Il a assez de soucis comme cela… et… voilà. Elle est partie. »
Le jeune Joe Carraclough se tenait près de sa mère dans la maisonnette. Il comprenait bien. Même un garçon de douze ans savait, à Greenall Bridge, ce qu’était la crise.
Depuis des années, et du plus loin que les enfants pouvaient se rappeler, leurs pères avaient travaillé à la mine Wellington, au-delà du village. Ils étaient partis avec une équipe, et ils étaient rentrés, portant leur musette et leur lanterne de mineur. Ils avaient travaillé à extraire le précieux charbon. Puis la crise était arrivée. La mine fonctionnait au ralenti ; les ouvriers gagnaient moins. Parfois le travail reprenait, et les hommes faisaient des journées complètes.

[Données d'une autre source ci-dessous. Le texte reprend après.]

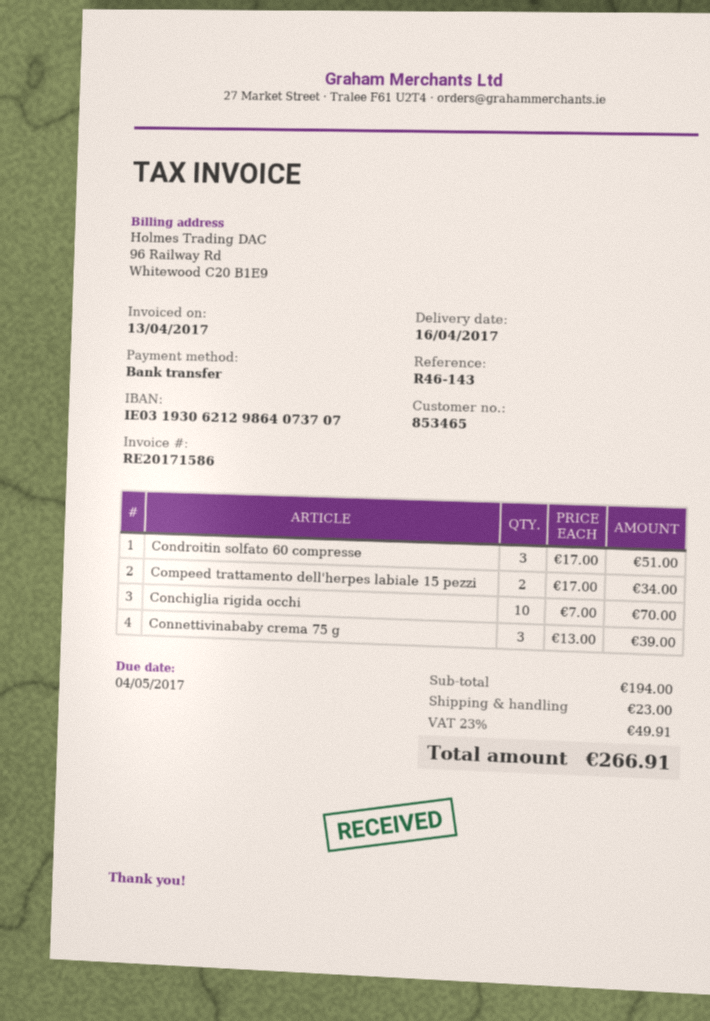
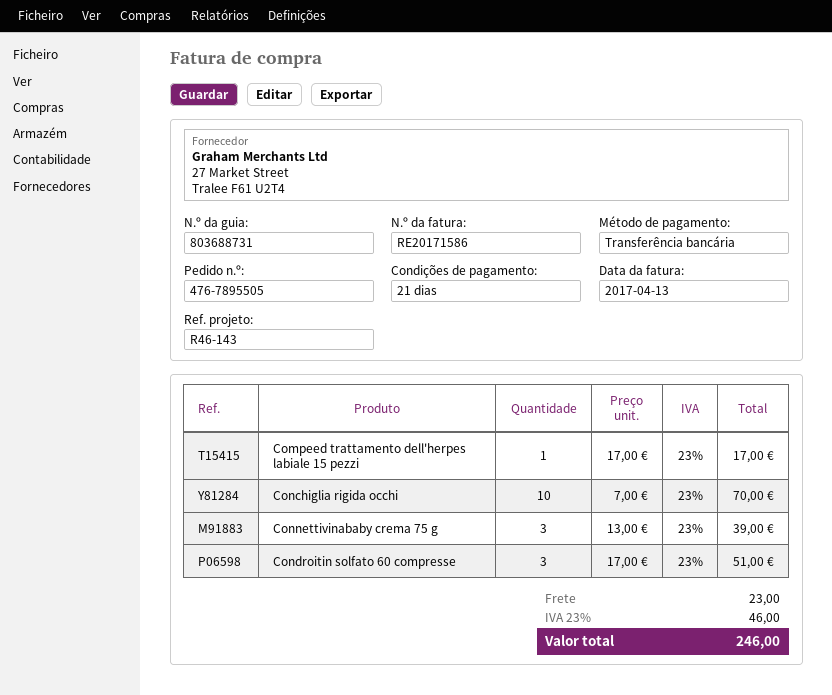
Compeed trattamento dell'herpes labiale 15 pezzi: 2 x 17.00 = 34.00 -> 1 x 17.00 = 17.00
tax: 23% = 49.91 -> 23% = 46.00
total: 266.91 -> 246.00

Alors, tout le monde était heureux. Ce n’était pas une vie de luxe, car les habitants des villages miniers menaient une existence dure, même dans les meilleures périodes. Mais c’était une vie de courage et d’union familiale ; et si la nourriture qu’on servait sur la table était simple, il y en avait pour tous.
Or, quelques mois auparavant, on avait dû fermer la mine. La grosse poulie qui surmontait l’arbre de transmission ne tournait plus. Des flots d’hommes ne circulaient plus dans les rues au moment du changement d’équipe. Les mineurs s’inscrivaient maintenant à la Bourse du travail. Ils stationnaient au coin de la Bourse, attendant, mais en vain. Greenall Bridge faisait partie, semblait-il, de ce que les journaux appelaient « les régions frappées par la crise », de ces parties du pays où toute industrie était morte. Des villages entiers étaient sans travail. Il n’y avait plus moyen de gagner sa vie. Le gouvernement donnait aux mineurs une indemnité de chômage, une petite somme d’argent chaque semaine, à peine suffisante pour leur permettre de ne pas mourir de faim.
Joe ne pouvait ignorer cet état de choses. Il avait entendu les conversations. Il avait vu les hommes près de la Bourse du travail. Il savait que son père ne travaillait plus depuis longtemps. Il savait aussi que ses parents évitaient de parler devant lui de leurs difficultés quotidiennes, et que, dans leur bonté rude, ils avaient fait l’impossible pour supporter seuls le fardeau de la vie.
L’esprit de l’enfant lui disait tout cela, mais son cœur pleurait encore Lassie ; Joe lui imposa silence, et, impassible, posa une question :
« Maman, ne pourrions-nous pas la racheter un jour ?
— Écoute, Joe, elle valait très cher ; et elle coûte trop cher pour nous. Mais, un jour, nous aurons un autre chien. Patiente un peu. Les affaires peuvent s’arranger, et nous prendrons un jeune chien. Qu’en dirais-tu ? »
Joe Carraclough inclina la tête et la balança lentement. Sa voix ne fut qu’un murmure :
« Je n’aurai jamais d’autre chien. Jamais ! Je ne veux que… Lassie ! »
Chapitre 3
Un homme acariâtre
Debout près d’une haie de rhododendrons, le duc de Rudling lançait autour de lui des regards furieux. Il s’écria d’une voix de stentor :
« Hynes ! Hynes ! Où est-il donc passé ? Hynes ! »
Le visage écarlate, les cheveux blancs en bataille, le duc, en cet instant, ne faisait point mentir sa réputation : il possédait, disait-on, le caractère le plus détestable de tout le Yorkshire.
Méritait-il cette réputation ? En tout cas, ses paroles et ses actions le laissaient croire.